The multinational investment bank and financial services firm JP Morgan reportedly predicts that the further upside in crypto is likely to be limited as stablecoin ownership continues to go down.
Thus, as per reports, the bank said that current signs of visible recovery seen in the crypto market after a month’s long bear market could start dwindling soon.
On Wednesday, the bank noted the recent sweep in bitcoin and ether, which started growing in early March after Russia witnessed crushing economic sanctions from Western countries.
JPMorgan expounded that these sanctions led to expectations that cryptocurrencies will be used more immensely in the future to evade the traditional banking system given its ‘decentralized’ nature.
However, as stablecoins witnessed a swift decline in total share of the overall crypto market capital, the rebound in the crypto is certainly fading fast and might drop soon.

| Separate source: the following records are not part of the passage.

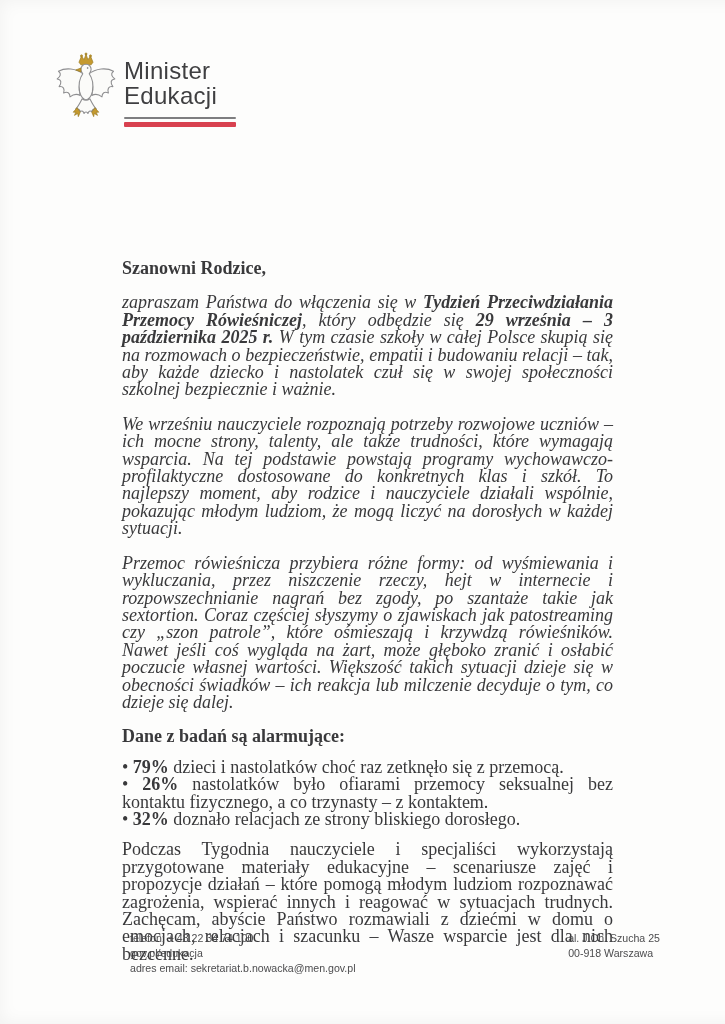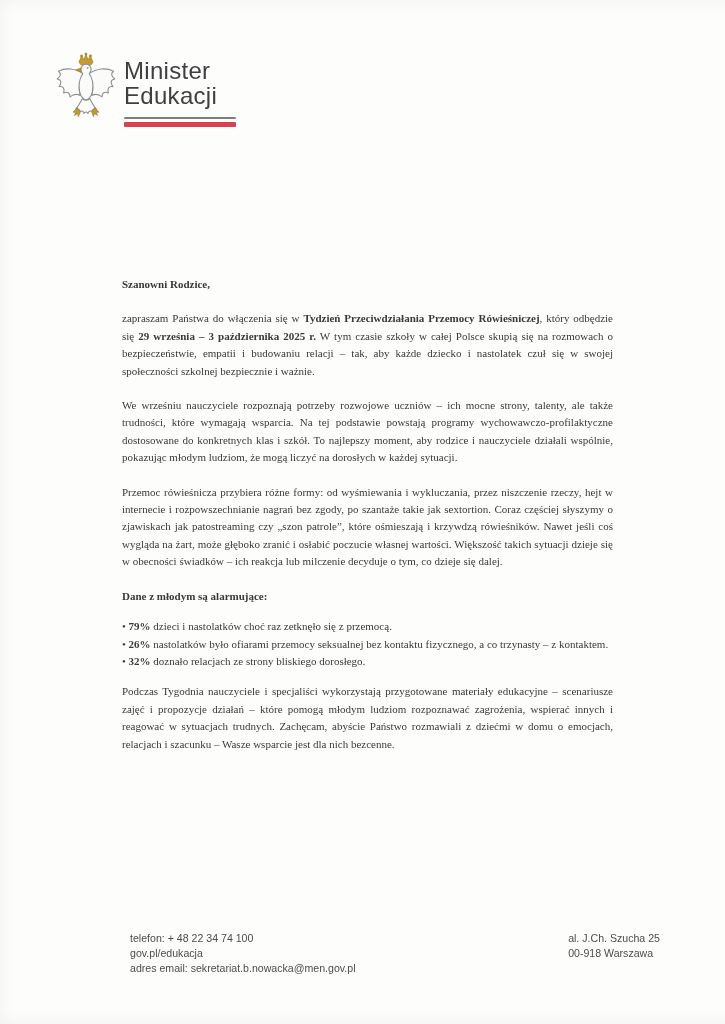"Szanowni Rodzice," .letter { font-size: 11px -> 18px; top: 276px -> 260px }
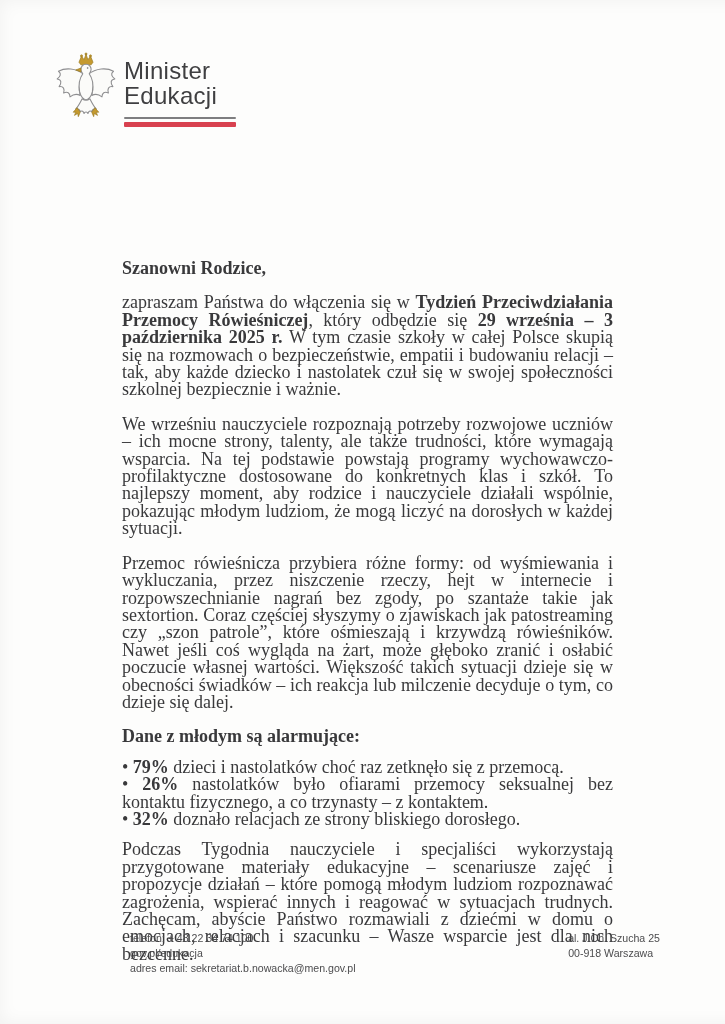"zapraszam Państwa do włączenia się" .para { font-style: none -> italic }
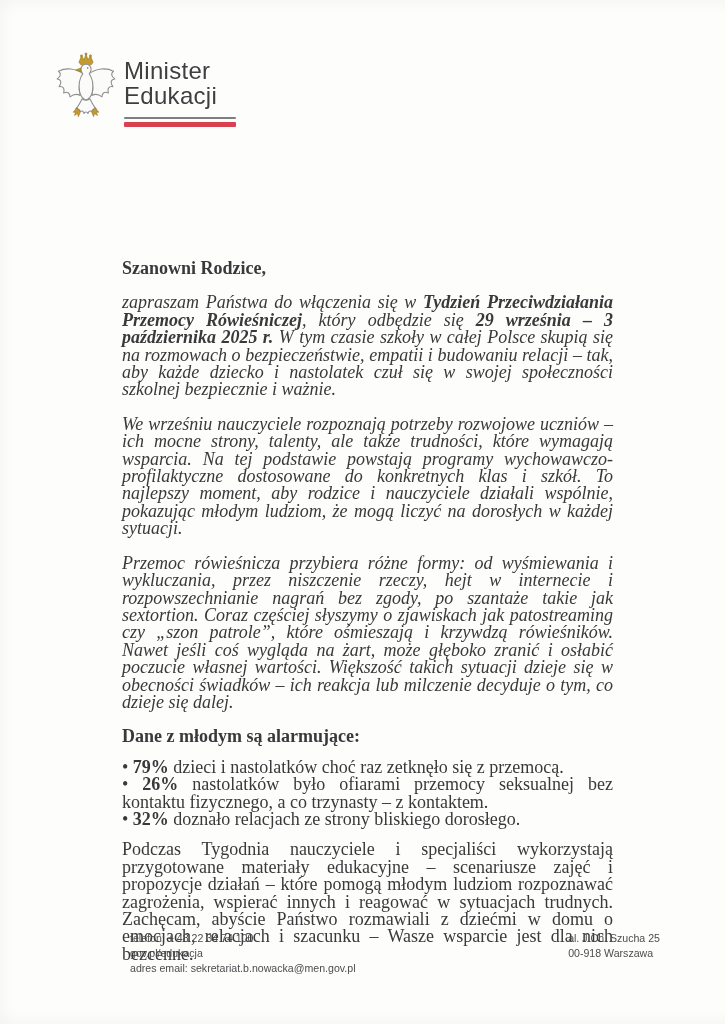"Dane z młodym są alarmujące:" p.stats-heading { text: młodym -> badań }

With the understanding that stablecoins stand for dry powder (a cash like liquidity), JPMorgan said, “We had argued previously that the high [of] almost 10% share of stablecoins in total crypto market cap pointed to further upside for crypto markets at the time.”
When tracing the trajectory of Bitcoin and Ether since February, one can notice the surge of more than 30%. The surge is certainly amidst a combination of short covering and bitcoin fund inflows which ultimately helped maintain its recovery, with a massive $210 million flowing into the Purpose Bitcoin ETF since March 7, as per the bank.
JPMorgan said, “Short covering has been more intense for ethereum than bitcoin in recent weeks… this short covering helped to push our position proxy based on CME ethereum futures to overbought territory.”
However, the bank also maintained that stablecoins’ share of the total crypto market capital has since fallen to 7%, thus, pulling it back to its trend since 2020.
JPMorgan reiterates that the share of stablecoins in total crypto market capital no longer looks excessive and so, it is believed that any further upside for crypto markets from now on would likely be more limited.
Many financial services have been exploring crypto prospects as crypto grows to integrate into the traditional financial market. Recently, Citi predicted that the TAM for the metaverse economy could be between $8 trillion and $13 trillion by 2030.